Start of Recorded data

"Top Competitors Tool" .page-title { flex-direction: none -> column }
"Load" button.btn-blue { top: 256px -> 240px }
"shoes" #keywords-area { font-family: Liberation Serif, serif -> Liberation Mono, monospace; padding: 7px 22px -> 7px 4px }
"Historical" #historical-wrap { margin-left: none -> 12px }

End of Recorded data
Start of Recorded data

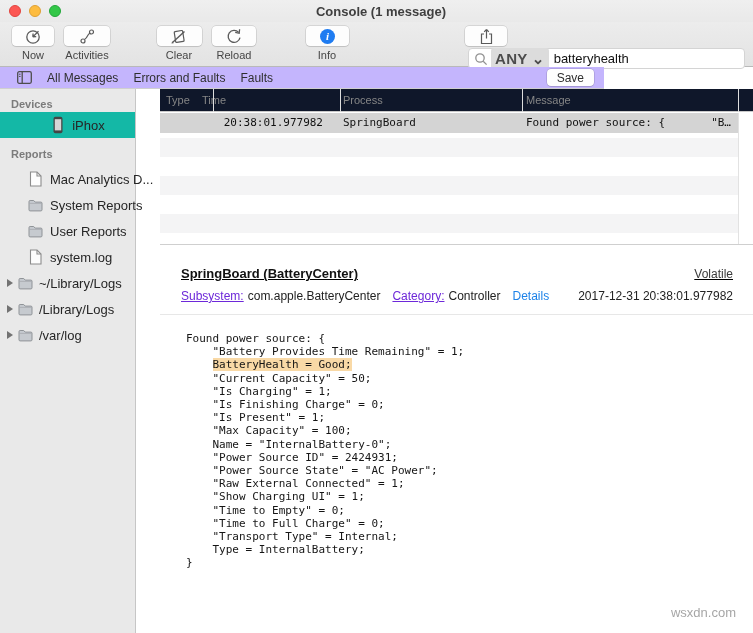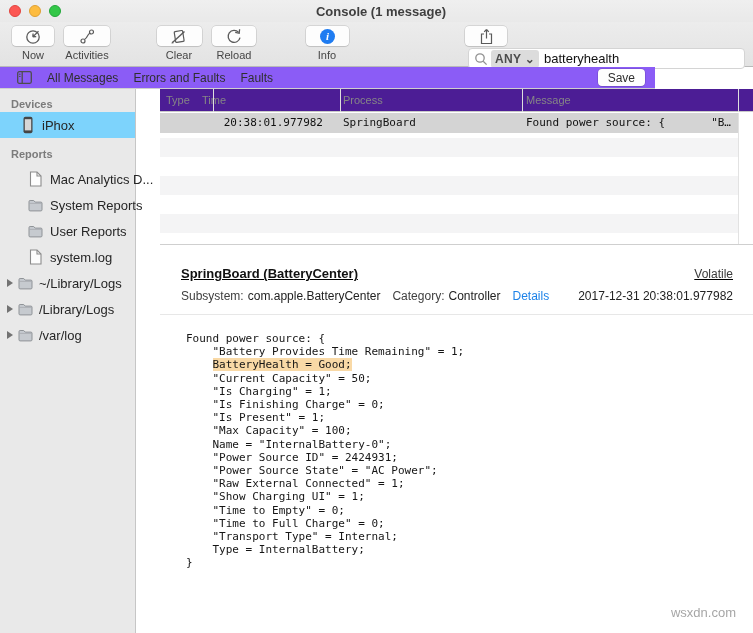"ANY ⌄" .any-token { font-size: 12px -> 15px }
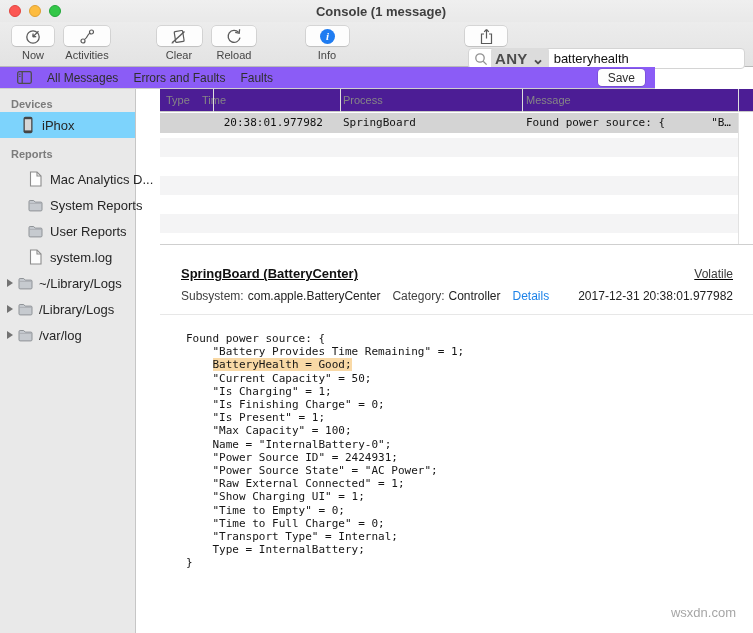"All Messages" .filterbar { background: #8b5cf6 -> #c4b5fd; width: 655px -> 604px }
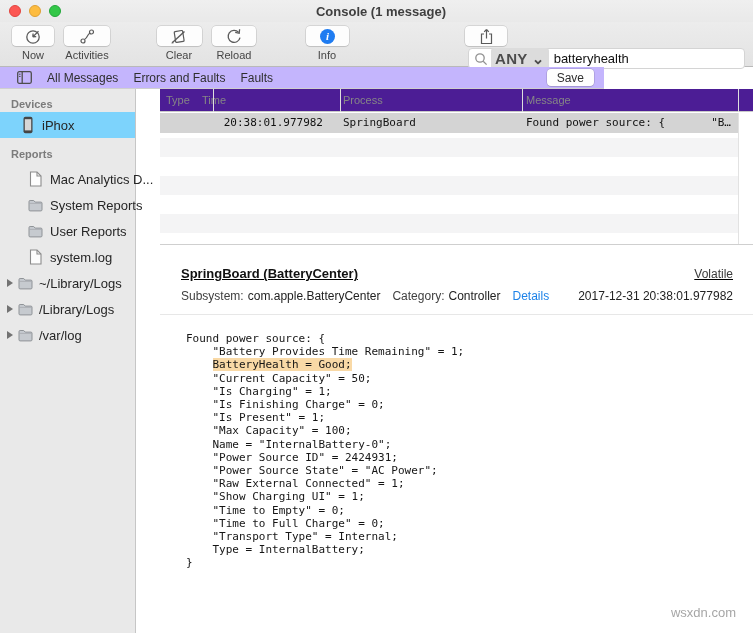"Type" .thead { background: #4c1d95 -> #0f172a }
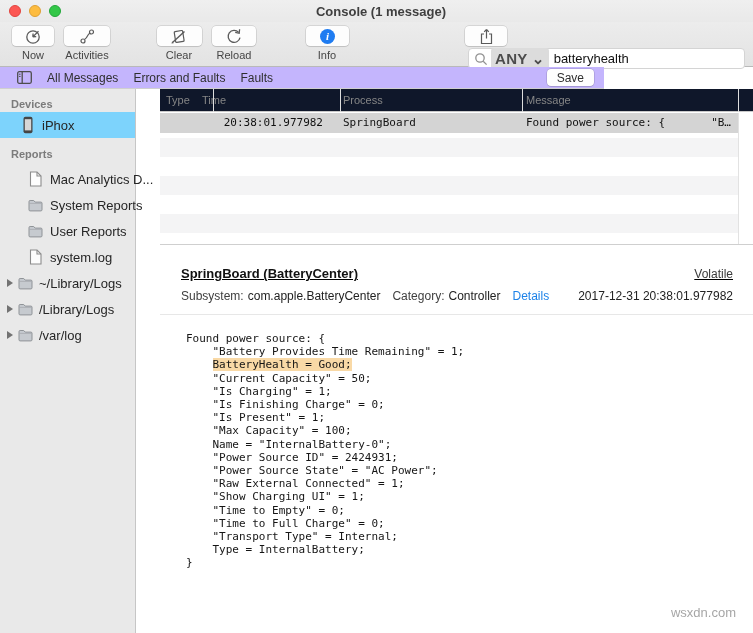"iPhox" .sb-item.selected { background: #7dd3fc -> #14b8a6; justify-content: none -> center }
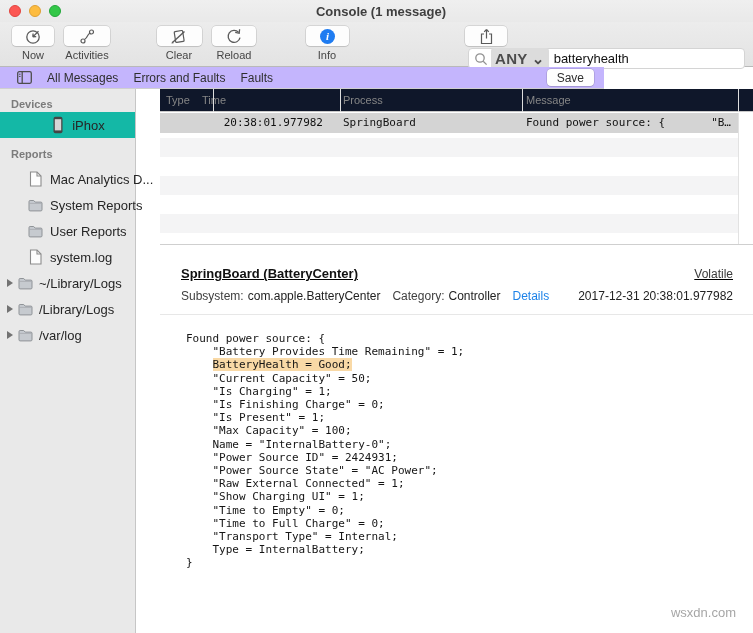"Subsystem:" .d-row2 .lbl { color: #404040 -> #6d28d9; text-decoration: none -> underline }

End of Recorded data

## Task description
Given the data above, transcribe exactly the lines from the one containing "flex-direction: none ->" down to the one containing "margin-left: none ->", and no others.

## Task output
"Top Competitors Tool" .page-title { flex-direction: none -> column }
"Load" button.btn-blue { top: 256px -> 240px }
"shoes" #keywords-area { font-family: Liberation Serif, serif -> Liberation Mono, monospace; padding: 7px 22px -> 7px 4px }
"Historical" #historical-wrap { margin-left: none -> 12px }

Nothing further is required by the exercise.